*** Data under study Section Begins ***

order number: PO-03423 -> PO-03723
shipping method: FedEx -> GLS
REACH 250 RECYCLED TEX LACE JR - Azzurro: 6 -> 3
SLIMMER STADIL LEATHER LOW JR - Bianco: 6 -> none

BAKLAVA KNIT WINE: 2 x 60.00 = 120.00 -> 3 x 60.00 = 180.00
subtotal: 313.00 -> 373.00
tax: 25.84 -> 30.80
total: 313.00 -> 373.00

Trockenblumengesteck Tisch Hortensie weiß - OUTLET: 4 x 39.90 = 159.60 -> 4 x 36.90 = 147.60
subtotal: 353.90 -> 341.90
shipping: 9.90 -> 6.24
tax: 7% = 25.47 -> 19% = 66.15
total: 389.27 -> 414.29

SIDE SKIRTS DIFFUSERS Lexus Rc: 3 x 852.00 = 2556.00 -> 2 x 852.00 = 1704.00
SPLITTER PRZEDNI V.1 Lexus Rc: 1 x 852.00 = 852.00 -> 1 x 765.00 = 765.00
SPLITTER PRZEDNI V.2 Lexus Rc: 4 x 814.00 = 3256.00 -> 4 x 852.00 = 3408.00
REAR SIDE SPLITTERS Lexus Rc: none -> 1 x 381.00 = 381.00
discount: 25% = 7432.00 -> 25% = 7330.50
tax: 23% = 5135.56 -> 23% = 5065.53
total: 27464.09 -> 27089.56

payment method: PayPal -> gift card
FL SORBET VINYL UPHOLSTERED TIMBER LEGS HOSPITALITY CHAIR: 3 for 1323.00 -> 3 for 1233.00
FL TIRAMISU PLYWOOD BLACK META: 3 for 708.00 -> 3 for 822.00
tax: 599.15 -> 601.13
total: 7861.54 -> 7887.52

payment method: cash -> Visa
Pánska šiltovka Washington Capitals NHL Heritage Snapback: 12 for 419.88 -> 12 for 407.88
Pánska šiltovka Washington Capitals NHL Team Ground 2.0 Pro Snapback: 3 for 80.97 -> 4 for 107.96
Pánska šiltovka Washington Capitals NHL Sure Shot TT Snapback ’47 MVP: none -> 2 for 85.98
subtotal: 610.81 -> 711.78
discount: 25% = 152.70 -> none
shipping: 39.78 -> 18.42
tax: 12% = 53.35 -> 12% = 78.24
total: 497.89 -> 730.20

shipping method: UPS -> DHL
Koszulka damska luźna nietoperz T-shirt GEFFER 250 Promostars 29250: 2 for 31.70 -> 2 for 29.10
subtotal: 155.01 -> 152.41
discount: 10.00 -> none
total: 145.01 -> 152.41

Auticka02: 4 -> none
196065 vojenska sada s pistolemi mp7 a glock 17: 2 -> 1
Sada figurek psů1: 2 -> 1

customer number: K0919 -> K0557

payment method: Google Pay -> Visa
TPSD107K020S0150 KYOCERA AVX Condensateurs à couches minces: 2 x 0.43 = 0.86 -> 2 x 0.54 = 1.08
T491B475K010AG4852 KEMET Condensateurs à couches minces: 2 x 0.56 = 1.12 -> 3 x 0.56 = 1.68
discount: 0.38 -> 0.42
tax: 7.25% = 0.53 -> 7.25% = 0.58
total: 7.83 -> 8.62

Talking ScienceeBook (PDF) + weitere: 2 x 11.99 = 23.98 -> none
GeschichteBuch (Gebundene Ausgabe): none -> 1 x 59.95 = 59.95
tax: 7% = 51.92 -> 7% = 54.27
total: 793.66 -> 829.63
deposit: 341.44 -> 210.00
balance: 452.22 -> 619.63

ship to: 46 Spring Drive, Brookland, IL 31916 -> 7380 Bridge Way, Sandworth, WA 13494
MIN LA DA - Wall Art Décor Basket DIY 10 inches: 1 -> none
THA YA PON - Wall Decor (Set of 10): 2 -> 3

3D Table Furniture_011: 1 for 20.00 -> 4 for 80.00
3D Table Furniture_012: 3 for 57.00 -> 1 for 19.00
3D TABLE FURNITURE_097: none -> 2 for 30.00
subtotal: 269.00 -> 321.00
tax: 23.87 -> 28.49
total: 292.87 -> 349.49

*** Data under study Section Ends ***

- Problem to solve: The answer must be the full listing, returned exactly as given.

- Result:
order number: PO-03423 -> PO-03723
shipping method: FedEx -> GLS
REACH 250 RECYCLED TEX LACE JR - Azzurro: 6 -> 3
SLIMMER STADIL LEATHER LOW JR - Bianco: 6 -> none

BAKLAVA KNIT WINE: 2 x 60.00 = 120.00 -> 3 x 60.00 = 180.00
subtotal: 313.00 -> 373.00
tax: 25.84 -> 30.80
total: 313.00 -> 373.00

Trockenblumengesteck Tisch Hortensie weiß - OUTLET: 4 x 39.90 = 159.60 -> 4 x 36.90 = 147.60
subtotal: 353.90 -> 341.90
shipping: 9.90 -> 6.24
tax: 7% = 25.47 -> 19% = 66.15
total: 389.27 -> 414.29

SIDE SKIRTS DIFFUSERS Lexus Rc: 3 x 852.00 = 2556.00 -> 2 x 852.00 = 1704.00
SPLITTER PRZEDNI V.1 Lexus Rc: 1 x 852.00 = 852.00 -> 1 x 765.00 = 765.00
SPLITTER PRZEDNI V.2 Lexus Rc: 4 x 814.00 = 3256.00 -> 4 x 852.00 = 3408.00
REAR SIDE SPLITTERS Lexus Rc: none -> 1 x 381.00 = 381.00
discount: 25% = 7432.00 -> 25% = 7330.50
tax: 23% = 5135.56 -> 23% = 5065.53
total: 27464.09 -> 27089.56

payment method: PayPal -> gift card
FL SORBET VINYL UPHOLSTERED TIMBER LEGS HOSPITALITY CHAIR: 3 for 1323.00 -> 3 for 1233.00
FL TIRAMISU PLYWOOD BLACK META: 3 for 708.00 -> 3 for 822.00
tax: 599.15 -> 601.13
total: 7861.54 -> 7887.52

payment method: cash -> Visa
Pánska šiltovka Washington Capitals NHL Heritage Snapback: 12 for 419.88 -> 12 for 407.88
Pánska šiltovka Washington Capitals NHL Team Ground 2.0 Pro Snapback: 3 for 80.97 -> 4 for 107.96
Pánska šiltovka Washington Capitals NHL Sure Shot TT Snapback ’47 MVP: none -> 2 for 85.98
subtotal: 610.81 -> 711.78
discount: 25% = 152.70 -> none
shipping: 39.78 -> 18.42
tax: 12% = 53.35 -> 12% = 78.24
total: 497.89 -> 730.20

shipping method: UPS -> DHL
Koszulka damska luźna nietoperz T-shirt GEFFER 250 Promostars 29250: 2 for 31.70 -> 2 for 29.10
subtotal: 155.01 -> 152.41
discount: 10.00 -> none
total: 145.01 -> 152.41

Auticka02: 4 -> none
196065 vojenska sada s pistolemi mp7 a glock 17: 2 -> 1
Sada figurek psů1: 2 -> 1

customer number: K0919 -> K0557

payment method: Google Pay -> Visa
TPSD107K020S0150 KYOCERA AVX Condensateurs à couches minces: 2 x 0.43 = 0.86 -> 2 x 0.54 = 1.08
T491B475K010AG4852 KEMET Condensateurs à couches minces: 2 x 0.56 = 1.12 -> 3 x 0.56 = 1.68
discount: 0.38 -> 0.42
tax: 7.25% = 0.53 -> 7.25% = 0.58
total: 7.83 -> 8.62

Talking ScienceeBook (PDF) + weitere: 2 x 11.99 = 23.98 -> none
GeschichteBuch (Gebundene Ausgabe): none -> 1 x 59.95 = 59.95
tax: 7% = 51.92 -> 7% = 54.27
total: 793.66 -> 829.63
deposit: 341.44 -> 210.00
balance: 452.22 -> 619.63

ship to: 46 Spring Drive, Brookland, IL 31916 -> 7380 Bridge Way, Sandworth, WA 13494
MIN LA DA - Wall Art Décor Basket DIY 10 inches: 1 -> none
THA YA PON - Wall Decor (Set of 10): 2 -> 3

3D Table Furniture_011: 1 for 20.00 -> 4 for 80.00
3D Table Furniture_012: 3 for 57.00 -> 1 for 19.00
3D TABLE FURNITURE_097: none -> 2 for 30.00
subtotal: 269.00 -> 321.00
tax: 23.87 -> 28.49
total: 292.87 -> 349.49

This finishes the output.